## TASK DATA:
++++++++
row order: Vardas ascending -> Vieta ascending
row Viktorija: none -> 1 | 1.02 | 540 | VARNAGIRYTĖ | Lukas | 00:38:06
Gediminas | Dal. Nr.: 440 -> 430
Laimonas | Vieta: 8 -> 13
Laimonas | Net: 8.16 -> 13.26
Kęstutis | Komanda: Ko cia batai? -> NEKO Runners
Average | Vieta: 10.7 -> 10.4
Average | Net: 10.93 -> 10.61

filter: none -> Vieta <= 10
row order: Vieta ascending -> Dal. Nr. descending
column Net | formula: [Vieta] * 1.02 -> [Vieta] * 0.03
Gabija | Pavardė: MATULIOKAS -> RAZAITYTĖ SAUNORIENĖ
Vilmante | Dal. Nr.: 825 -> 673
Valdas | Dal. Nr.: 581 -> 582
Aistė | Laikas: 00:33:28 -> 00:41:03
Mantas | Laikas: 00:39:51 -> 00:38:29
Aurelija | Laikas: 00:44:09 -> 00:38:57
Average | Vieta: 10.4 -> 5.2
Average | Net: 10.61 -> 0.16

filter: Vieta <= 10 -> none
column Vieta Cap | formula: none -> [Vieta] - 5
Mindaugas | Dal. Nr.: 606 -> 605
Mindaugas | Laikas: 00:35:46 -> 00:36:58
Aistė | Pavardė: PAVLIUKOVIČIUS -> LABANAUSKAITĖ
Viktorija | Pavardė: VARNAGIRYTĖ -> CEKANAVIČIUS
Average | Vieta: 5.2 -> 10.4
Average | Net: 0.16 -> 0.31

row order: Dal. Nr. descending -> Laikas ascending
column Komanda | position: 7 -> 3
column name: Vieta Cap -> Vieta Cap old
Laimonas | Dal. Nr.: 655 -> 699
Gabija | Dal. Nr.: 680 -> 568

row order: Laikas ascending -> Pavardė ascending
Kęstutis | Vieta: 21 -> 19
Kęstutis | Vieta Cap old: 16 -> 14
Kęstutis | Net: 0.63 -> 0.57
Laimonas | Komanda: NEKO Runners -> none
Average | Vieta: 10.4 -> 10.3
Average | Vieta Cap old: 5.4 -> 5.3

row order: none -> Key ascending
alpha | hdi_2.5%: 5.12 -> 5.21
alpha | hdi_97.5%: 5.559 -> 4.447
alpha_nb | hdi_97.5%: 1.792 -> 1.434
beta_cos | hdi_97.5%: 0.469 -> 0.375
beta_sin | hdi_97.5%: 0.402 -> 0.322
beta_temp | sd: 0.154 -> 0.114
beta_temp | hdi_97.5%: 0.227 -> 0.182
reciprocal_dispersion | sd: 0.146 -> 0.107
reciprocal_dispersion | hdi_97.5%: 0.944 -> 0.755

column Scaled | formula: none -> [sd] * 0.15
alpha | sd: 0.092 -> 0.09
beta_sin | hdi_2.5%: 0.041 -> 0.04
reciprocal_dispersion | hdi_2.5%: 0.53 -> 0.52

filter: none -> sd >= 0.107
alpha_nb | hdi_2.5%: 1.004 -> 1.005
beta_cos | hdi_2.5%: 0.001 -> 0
++++++++
## WHAT YOU SHOULD DO:
Report how many lines in the records hold the word "Viktorija", giving the number and nothing else.

## RESPONSE TO THE EXERCISE:
2